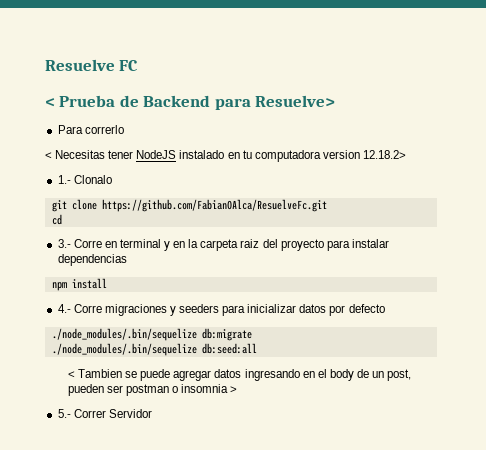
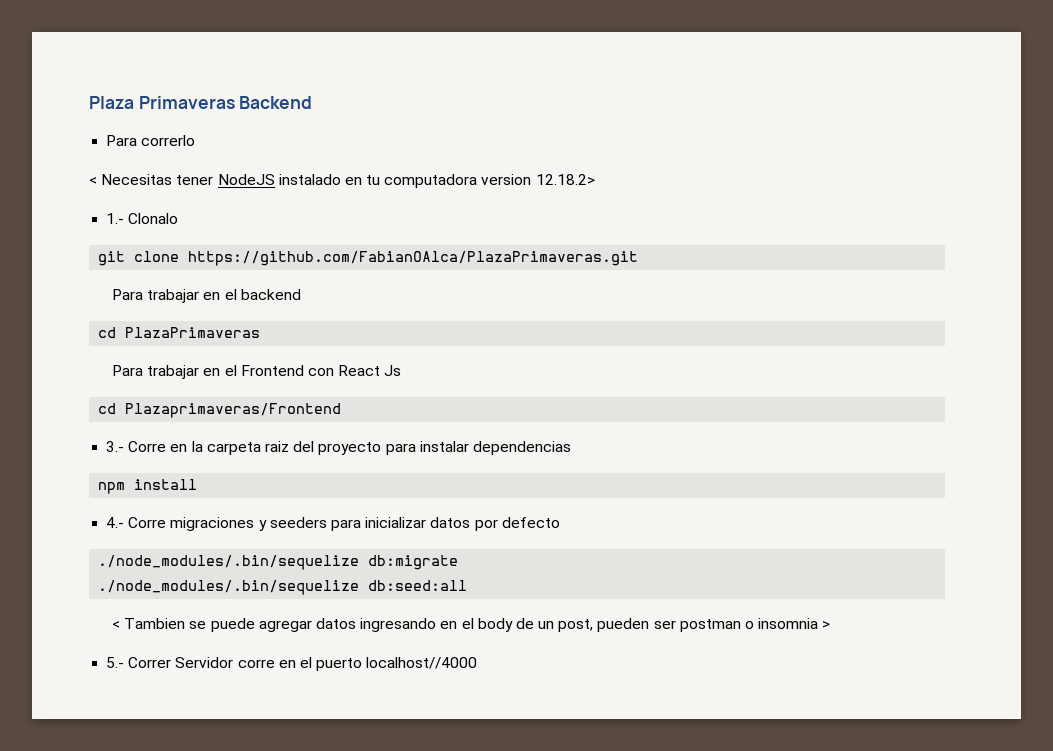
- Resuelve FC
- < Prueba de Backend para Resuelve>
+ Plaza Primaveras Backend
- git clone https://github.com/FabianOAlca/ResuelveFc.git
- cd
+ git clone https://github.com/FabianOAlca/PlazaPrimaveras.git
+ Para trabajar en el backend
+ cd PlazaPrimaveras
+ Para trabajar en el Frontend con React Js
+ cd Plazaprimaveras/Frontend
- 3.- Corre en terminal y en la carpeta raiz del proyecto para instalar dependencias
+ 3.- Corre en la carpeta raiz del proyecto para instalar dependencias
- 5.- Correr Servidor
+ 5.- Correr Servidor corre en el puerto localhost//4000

◇ ◇ ◇ ◇ ◇

Would you output all of the entries above exactly, keeping the pictures out?

» **Your solution**:
- Resuelve FC
- < Prueba de Backend para Resuelve>
+ Plaza Primaveras Backend
- git clone https://github.com/FabianOAlca/ResuelveFc.git
- cd
+ git clone https://github.com/FabianOAlca/PlazaPrimaveras.git
+ Para trabajar en el backend
+ cd PlazaPrimaveras
+ Para trabajar en el Frontend con React Js
+ cd Plazaprimaveras/Frontend
- 3.- Corre en terminal y en la carpeta raiz del proyecto para instalar dependencias
+ 3.- Corre en la carpeta raiz del proyecto para instalar dependencias
- 5.- Correr Servidor
+ 5.- Correr Servidor corre en el puerto localhost//4000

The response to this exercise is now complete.